• Input material:
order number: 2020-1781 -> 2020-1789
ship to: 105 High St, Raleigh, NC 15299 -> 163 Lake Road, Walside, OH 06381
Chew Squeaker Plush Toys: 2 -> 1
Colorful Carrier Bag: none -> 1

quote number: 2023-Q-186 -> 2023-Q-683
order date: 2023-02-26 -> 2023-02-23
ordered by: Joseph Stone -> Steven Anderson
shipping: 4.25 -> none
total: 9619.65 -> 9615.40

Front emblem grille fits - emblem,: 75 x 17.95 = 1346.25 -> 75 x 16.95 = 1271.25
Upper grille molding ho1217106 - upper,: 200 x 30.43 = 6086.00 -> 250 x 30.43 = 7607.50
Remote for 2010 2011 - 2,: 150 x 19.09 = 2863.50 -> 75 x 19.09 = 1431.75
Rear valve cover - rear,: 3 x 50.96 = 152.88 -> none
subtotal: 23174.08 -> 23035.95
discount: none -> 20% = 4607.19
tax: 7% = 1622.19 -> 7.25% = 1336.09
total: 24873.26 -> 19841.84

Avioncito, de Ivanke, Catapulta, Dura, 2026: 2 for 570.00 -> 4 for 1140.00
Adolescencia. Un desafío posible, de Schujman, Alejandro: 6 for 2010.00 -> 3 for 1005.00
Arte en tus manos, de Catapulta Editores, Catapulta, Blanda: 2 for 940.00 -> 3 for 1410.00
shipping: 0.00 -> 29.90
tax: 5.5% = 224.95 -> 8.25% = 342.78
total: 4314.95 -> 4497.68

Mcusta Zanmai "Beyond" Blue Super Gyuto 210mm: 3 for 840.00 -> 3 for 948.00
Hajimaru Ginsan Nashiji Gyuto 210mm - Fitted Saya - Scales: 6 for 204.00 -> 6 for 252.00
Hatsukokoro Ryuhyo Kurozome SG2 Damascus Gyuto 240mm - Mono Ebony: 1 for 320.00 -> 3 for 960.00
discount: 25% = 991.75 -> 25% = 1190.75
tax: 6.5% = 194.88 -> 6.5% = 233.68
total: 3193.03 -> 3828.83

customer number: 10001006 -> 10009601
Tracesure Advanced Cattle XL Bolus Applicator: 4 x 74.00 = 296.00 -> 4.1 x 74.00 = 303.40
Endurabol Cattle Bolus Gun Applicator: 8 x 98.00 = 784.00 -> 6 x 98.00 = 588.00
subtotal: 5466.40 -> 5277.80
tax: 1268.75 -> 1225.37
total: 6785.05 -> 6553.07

• What you have to do:
So that nothing is lost, write out each record exactly as it appears above.

• Written solution:
order number: 2020-1781 -> 2020-1789
ship to: 105 High St, Raleigh, NC 15299 -> 163 Lake Road, Walside, OH 06381
Chew Squeaker Plush Toys: 2 -> 1
Colorful Carrier Bag: none -> 1

quote number: 2023-Q-186 -> 2023-Q-683
order date: 2023-02-26 -> 2023-02-23
ordered by: Joseph Stone -> Steven Anderson
shipping: 4.25 -> none
total: 9619.65 -> 9615.40

Front emblem grille fits - emblem,: 75 x 17.95 = 1346.25 -> 75 x 16.95 = 1271.25
Upper grille molding ho1217106 - upper,: 200 x 30.43 = 6086.00 -> 250 x 30.43 = 7607.50
Remote for 2010 2011 - 2,: 150 x 19.09 = 2863.50 -> 75 x 19.09 = 1431.75
Rear valve cover - rear,: 3 x 50.96 = 152.88 -> none
subtotal: 23174.08 -> 23035.95
discount: none -> 20% = 4607.19
tax: 7% = 1622.19 -> 7.25% = 1336.09
total: 24873.26 -> 19841.84

Avioncito, de Ivanke, Catapulta, Dura, 2026: 2 for 570.00 -> 4 for 1140.00
Adolescencia. Un desafío posible, de Schujman, Alejandro: 6 for 2010.00 -> 3 for 1005.00
Arte en tus manos, de Catapulta Editores, Catapulta, Blanda: 2 for 940.00 -> 3 for 1410.00
shipping: 0.00 -> 29.90
tax: 5.5% = 224.95 -> 8.25% = 342.78
total: 4314.95 -> 4497.68

Mcusta Zanmai "Beyond" Blue Super Gyuto 210mm: 3 for 840.00 -> 3 for 948.00
Hajimaru Ginsan Nashiji Gyuto 210mm - Fitted Saya - Scales: 6 for 204.00 -> 6 for 252.00
Hatsukokoro Ryuhyo Kurozome SG2 Damascus Gyuto 240mm - Mono Ebony: 1 for 320.00 -> 3 for 960.00
discount: 25% = 991.75 -> 25% = 1190.75
tax: 6.5% = 194.88 -> 6.5% = 233.68
total: 3193.03 -> 3828.83

customer number: 10001006 -> 10009601
Tracesure Advanced Cattle XL Bolus Applicator: 4 x 74.00 = 296.00 -> 4.1 x 74.00 = 303.40
Endurabol Cattle Bolus Gun Applicator: 8 x 98.00 = 784.00 -> 6 x 98.00 = 588.00
subtotal: 5466.40 -> 5277.80
tax: 1268.75 -> 1225.37
total: 6785.05 -> 6553.07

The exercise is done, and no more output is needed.